I've never heard of him, says Labour MP given £1k by Sinn Fein multi-millionaire donor
A high-profile politician named as a beneficiary in the will of William E Hampton - who also left at least £1.5m to Sinn Fein - claims to have "never heard of him".
Veteran Labour MP Dennis Skinner was bequeathed the sum of £1,000 - but the MP for Bolsover made it clear that he has not received any money.
When Mr Hampton died in January 2018 aged 82 at a nursing home in Pembrokeshire, Wales, the former mechanic left an estate of almost £2.6m, which included assets in Ireland, England, Singapore and New Zealand.
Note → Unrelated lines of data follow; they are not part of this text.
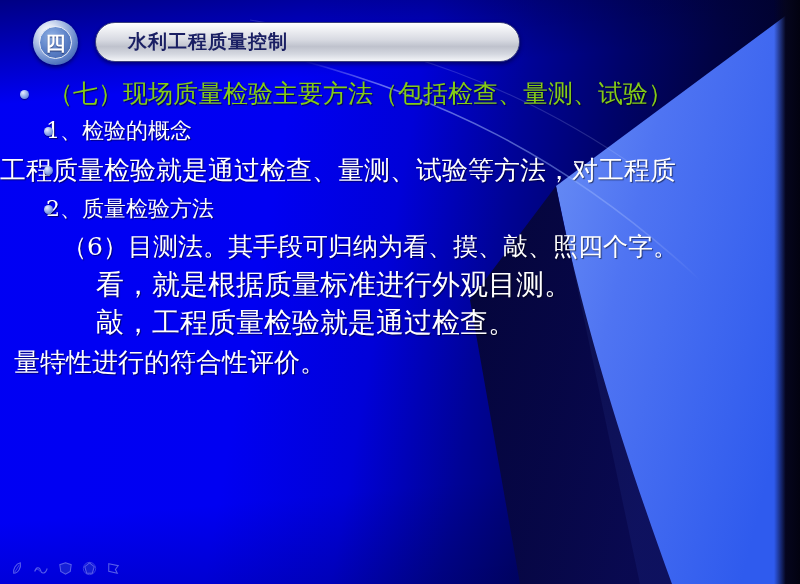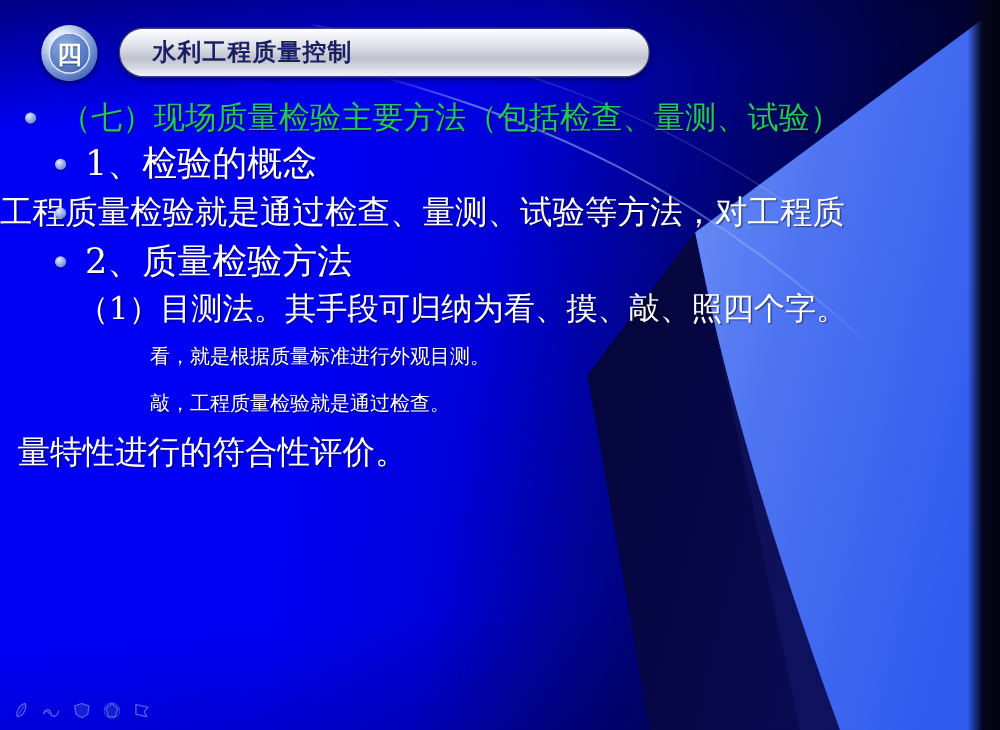--- a/index.html
+++ b/index.html
@@ -82,21 +82,21 @@
         #bfc2cd 62%,
         #d5d8e0 82%,
         #f4f5f8 100%);
     border: 1px solid #3a3f7a;
     box-shadow: 0 2px 4px rgba(0,0,0,0.45),
                 inset 0 1px 0 rgba(255,255,255,0.9);
     box-sizing: border-box;
   }
   .title-text {
     position: absolute;
-    left: 26px;
+    left: 32px;
     top: 50%;
     transform: translateY(-50%);
     font-family: "DejaVu Sans", "Liberation Sans", sans-serif;
     font-weight: bold;
     font-size: 19px;
     letter-spacing: 1px;
     color: #1a1f63;
     white-space: nowrap;
   }
   .title-badge {
@@ -153,31 +153,31 @@
     height: 9px;
     border-radius: 50%;
     background: radial-gradient(circle at 34% 30%, #e6ecff 0%, #9fb6ee 40%, #6f8ede 70%, #4a66b8 100%);
     box-shadow: 0 1px 1px rgba(0,0,0,0.45);
   }
 
   .l-head {
     height: 36px;
     font-size: 25px;
     line-height: 36px;
-    color: #22c55e;
+    color: #84cc16;
     padding-left: 48px;
     text-shadow: 1px 1px 1px rgba(0,0,0,0.6);
   }
   .l-head .bullet { left: 20px; top: 14px; }
 
   .l-sub {
     height: 38px;
-    font-size: 28px;
+    font-size: 22px;
     line-height: 38px;
-    padding-left: 68px;
+    padding-left: 46px;
   }
   .l-sub .bullet { left: 44px; top: 15px; }
 
   .l-body {
     height: 40px;
     font-size: 26px;
     line-height: 40px;
   }
   .l-body .bullet { left: 44px; top: 16px; }
 
@@ -188,23 +188,23 @@
     padding-left: 14px;
   }
   .l-item {
     height: 38px;
     font-size: 25px;
     line-height: 38px;
     padding-left: 62px;
   }
   .l-item2 {
     height: 38px;
-    font-size: 16px;
+    font-size: 28px;
     line-height: 38px;
-    padding-left: 120px;
+    padding-left: 96px;
   }
   .l-cont2 {
     height: 40px;
     font-size: 26px;
     line-height: 40px;
     padding-left: 14px;
   }
 
   
   .footer-icons {
@@ -302,21 +302,21 @@
       <span>工程质量检验就是通过检查、量测、试验等方法，对工程质</span>
     </div>
 
 
     <div class="line l-sub">
       <span class="bullet"></span>
       <span>2、质量检验方法</span>
     </div>
 
     <div class="line l-item">
-      <span>（1）目测法。其手段可归纳为看、摸、敲、照四个字。</span>
+      <span>（6）目测法。其手段可归纳为看、摸、敲、照四个字。</span>
     </div>
 
     <div class="line l-item2">
       <span>看，就是根据质量标准进行外观目测。</span>
     </div>
 
 
     <div class="line l-item2">
       <span>敲，工程质量检验就是通过检查。</span>
     </div>

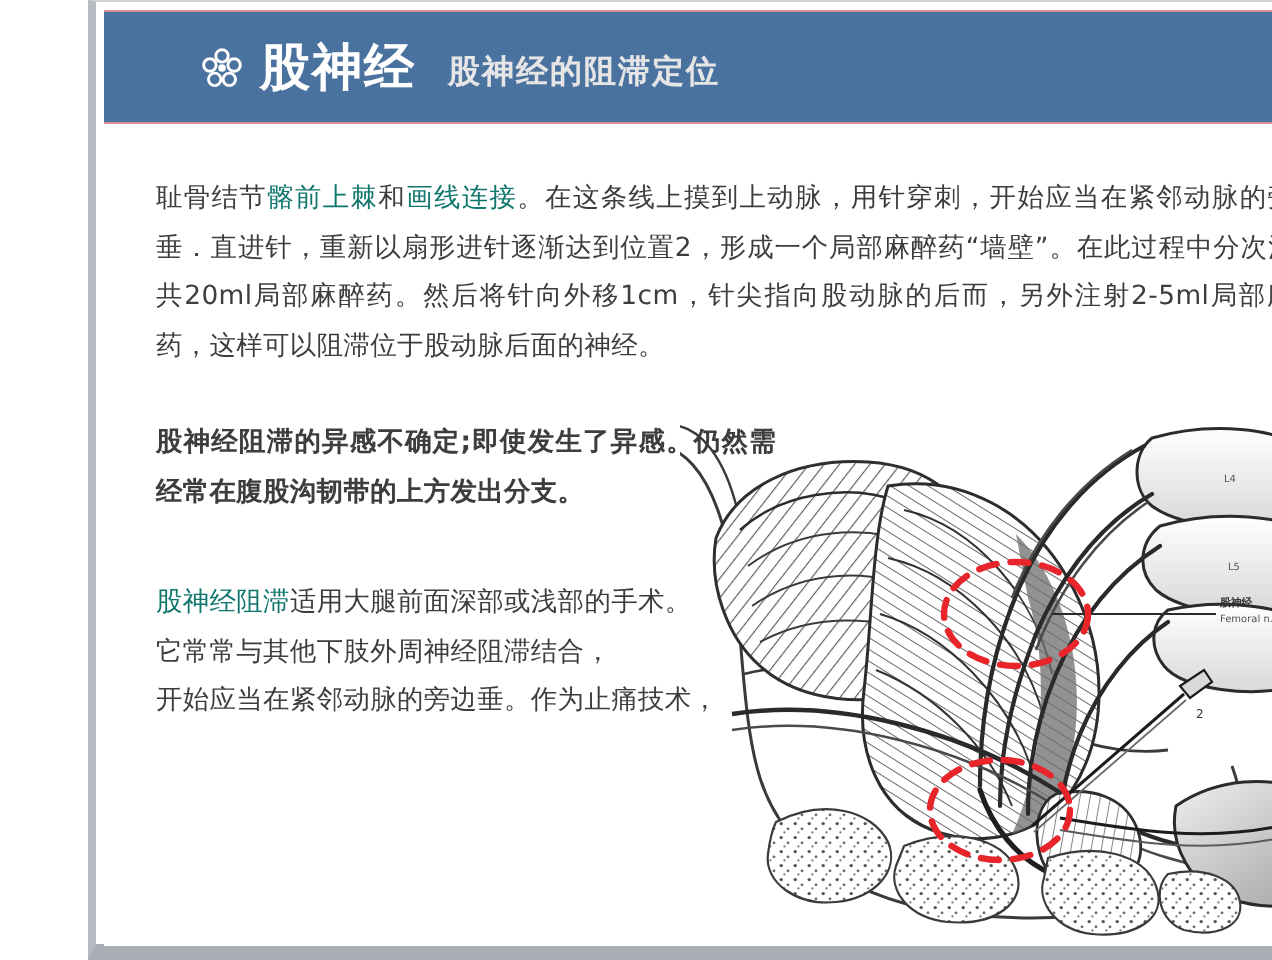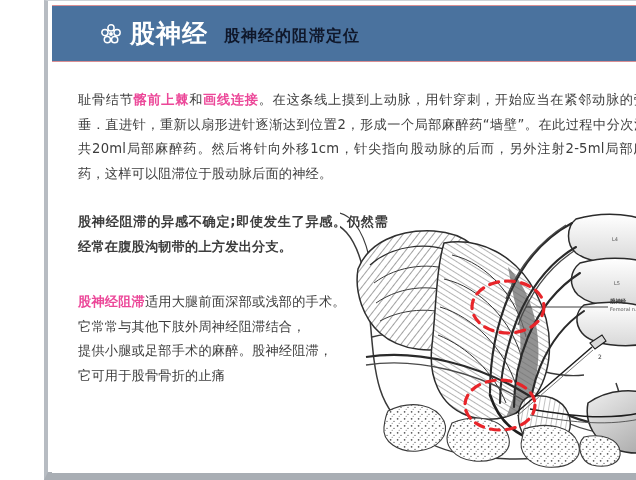--- a/index.html
+++ b/index.html
@@ -60,41 +60,41 @@
     margin-left: 8px;
     color: #ffffff;
     font-size: 25px;
     font-weight: bold;
     letter-spacing: 1px;
     line-height: 1;
     white-space: nowrap;
   }
   #header-subtitle {
     margin-left: 16px;
-    color: #0f172a;
+    color: #e5e5e5;
     font-size: 16px;
     font-weight: bold;
     letter-spacing: 1px;
     line-height: 1;
     white-space: nowrap;
     padding-top: 4px;
   }
 
   
   .para {
     position: absolute;
     color: #3d3d3d;
     font-size: 13.2px;
     line-height: 24.5px;
     letter-spacing: 0.2px;
     text-align: justify;
   }
   .hl-red {
-    color: #ec4899;
-    font-weight: bold;
+    color: #0f766e;
+    font-weight: normal;
   }
 
   #para-1 {
     left: 26px;
     top: 86px;
     width: 583px;
   }
   #para-2 {
     left: 26px;
     top: 208px;
@@ -148,22 +148,21 @@
       <span id="header-subtitle">股神经的阻滞定位</span>
     </div>
 
     <div class="para" id="para-1"><span>耻骨结节</span><span class="hl-red">髂前上棘</span><span>和</span><span class="hl-red">画线连接</span><span>。在这条线上摸到上动脉，用针穿刺，开始应当在紧邻动脉的旁边垂．直进针，重新以扇形进针逐渐达到位置2，形成一个局部麻醉药“墙壁”。在此过程中分次注射共20ml局部麻醉药。然后将针向外移1cm，针尖指向股动脉的后而，另外注射2-5ml局部麻醉药，这样可以阻滞位于股动脉后面的神经。</span></div>
 
     <div class="para" id="para-2"><span>股神经阻滞的异感不确定;即使发生了异感。仍然需经常在腹股沟韧带的上方发出分支。</span></div>
 
     <div class="para" id="para-3">
         <span class="ln"><span class="hl-red">股神经阻滞</span><span>适用大腿前面深部或浅部的手术。</span></span>
         <span class="ln"><span>它常常与其他下肢外周神经阻滞结合，</span></span>
-        <span class="ln"><span>提供小腿或足部手术的麻醉。股神经阻滞，</span></span>
-        <span class="ln"><span>它可用于股骨骨折的止痛</span></span>
+        <span class="ln"><span>开始应当在紧邻动脉的旁边垂。作为止痛技术，</span></span>
       </div>
 
     <div id="illustration">
       <svg width="339" height="266" viewBox="0 0 339 266">
         <defs>
 
           <pattern id="fiber" width="6" height="6" patternUnits="userSpaceOnUse" patternTransform="rotate(38)">
             <rect width="6" height="6" fill="#ffffff"></rect>
             <line x1="0" y1="0" x2="0" y2="6" stroke="#5b5b5b" stroke-width="1.15"></line>
           </pattern>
Mr Hampton, who was unmarried and had no children, wrote in his will: "I give, devise and bequeath the sum of one thousand pounds (sterling) to Dennis Skinner, Labour MP, Houses of Parliament, London, for his own use and benefit absolutely."
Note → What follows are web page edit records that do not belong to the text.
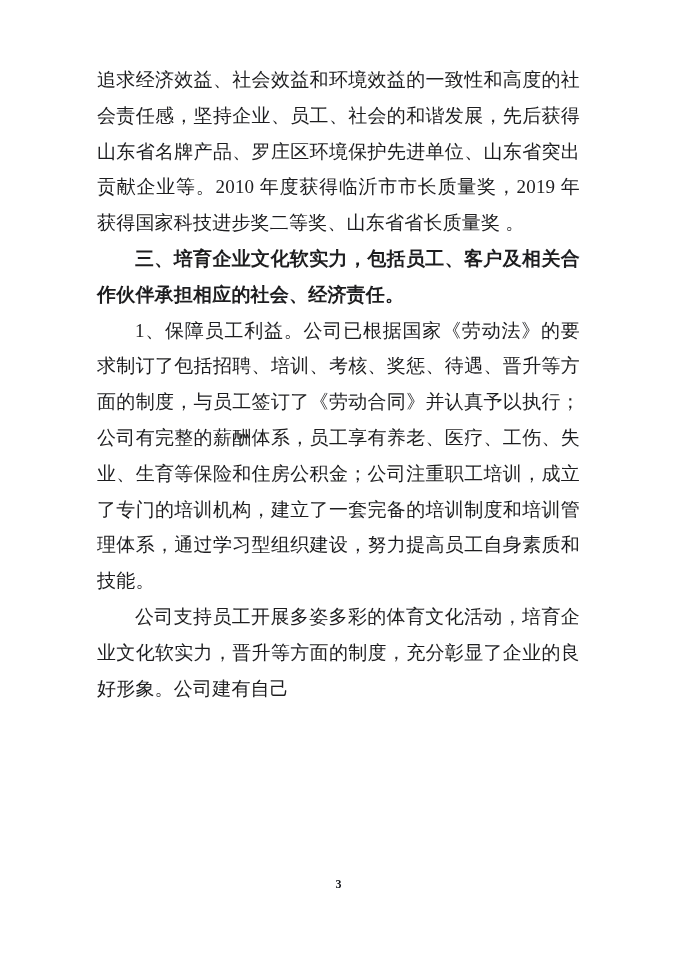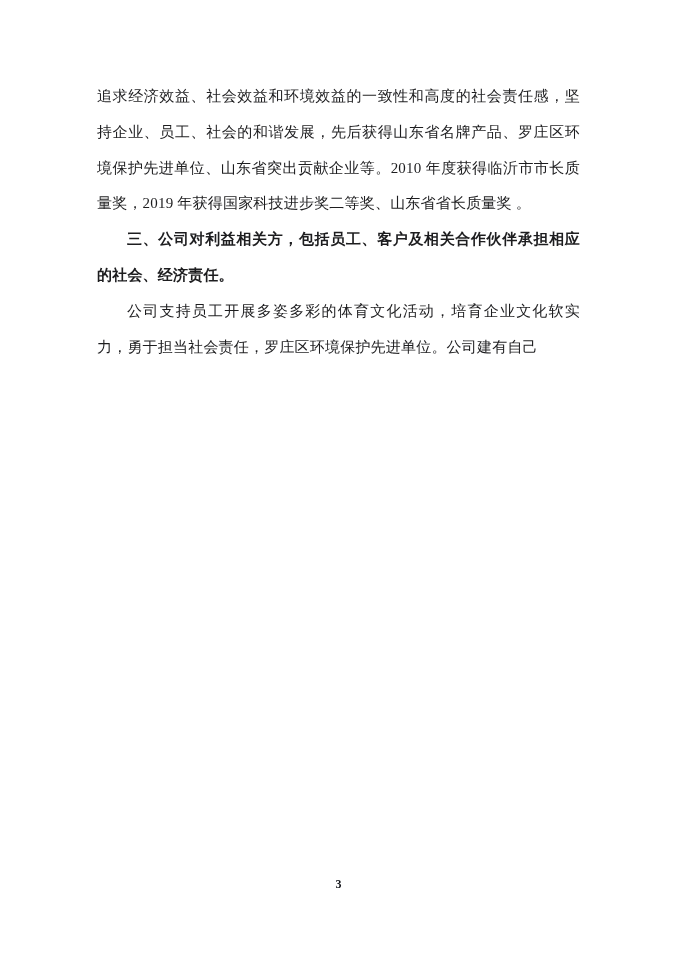--- a/index.html
+++ b/index.html
@@ -11,24 +11,24 @@
     position: relative;
     width: 677px;
     height: 956px;
     background: #ffffff;
     overflow: hidden;
     font-family: "Liberation Serif", "DejaVu Serif", serif;
   }
   .content {
     position: absolute;
     left: 97px;
-    top: 79px;
+    top: 62px;
     width: 483px;
     color: #1d1d1f;
-    font-size: 15px;
+    font-size: 19px;
     line-height: 35.8px;
     text-align: justify;
     text-justify: inter-ideograph;
     letter-spacing: 0.2px;
   }
   .content p {
     margin: 0;
     padding: 0;
   }
   .content p.indent {
@@ -48,17 +48,18 @@
     font-weight: bold;
     line-height: 16px;
   }
 </style>
 </head>
 <body>
 
 <div class="page">
   <div class="content">
     <p class="body">追求经济效益、社会效益和环境效益的一致性和高度的社会责任感，坚持企业、员工、社会的和谐发展，先后获得山东省名牌产品、罗庄区环境保护先进单位、山东省突出贡献企业等。2010 年度获得临沂市市长质量奖，2019 年获得国家科技进步奖二等奖、山东省省长质量奖 。</p>
-    <p class="heading indent">三、公司对利益相关方，包括员工、客户及相关合作伙伴承担相应的社会、经济责任。</p>
-    <p class="body indent">公司支持员工开展多姿多彩的体育文化活动，培育企业文化软实力，勇于担当社会责任，罗庄区环境保护先进单位。公司建有自己</p>
+    <p class="heading indent">三、培育企业文化软实力，包括员工、客户及相关合作伙伴承担相应的社会、经济责任。</p>
+    <p class="body indent">1、保障员工利益。公司已根据国家《劳动法》的要求制订了包括招聘、培训、考核、奖惩、待遇、晋升等方面的制度，与员工签订了《劳动合同》并认真予以执行；公司有完整的薪酬体系，员工享有养老、医疗、工伤、失业、生育等保险和住房公积金；公司注重职工培训，成立了专门的培训机构，建立了一套完备的培训制度和培训管理体系，通过学习型组织建设，努力提高员工自身素质和技能。</p>
+    <p class="body indent">公司支持员工开展多姿多彩的体育文化活动，培育企业文化软实力，晋升等方面的制度，充分彰显了企业的良好形象。公司建有自己</p>
   </div>
   <div class="page-number">3</div>
 </div>
 
 </body></html>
However, Mr Skinner, who was unaware of the story surrounding Mr Hampton's will, stated: "All I'm telling you is I've not received any money from any will whatsoever." He added: "I've never heard of him."
Mr Hampton was living in a mobile home in the Republic when he bequeathed the money to Sinn Fein - the largest ever known donation to a political party in Northern Ireland - and other beneficiaries.
The executors and trustees of his will were Joe Cahill and Dessie Mackin, who were Sinn Fein's national treasurers in 1997.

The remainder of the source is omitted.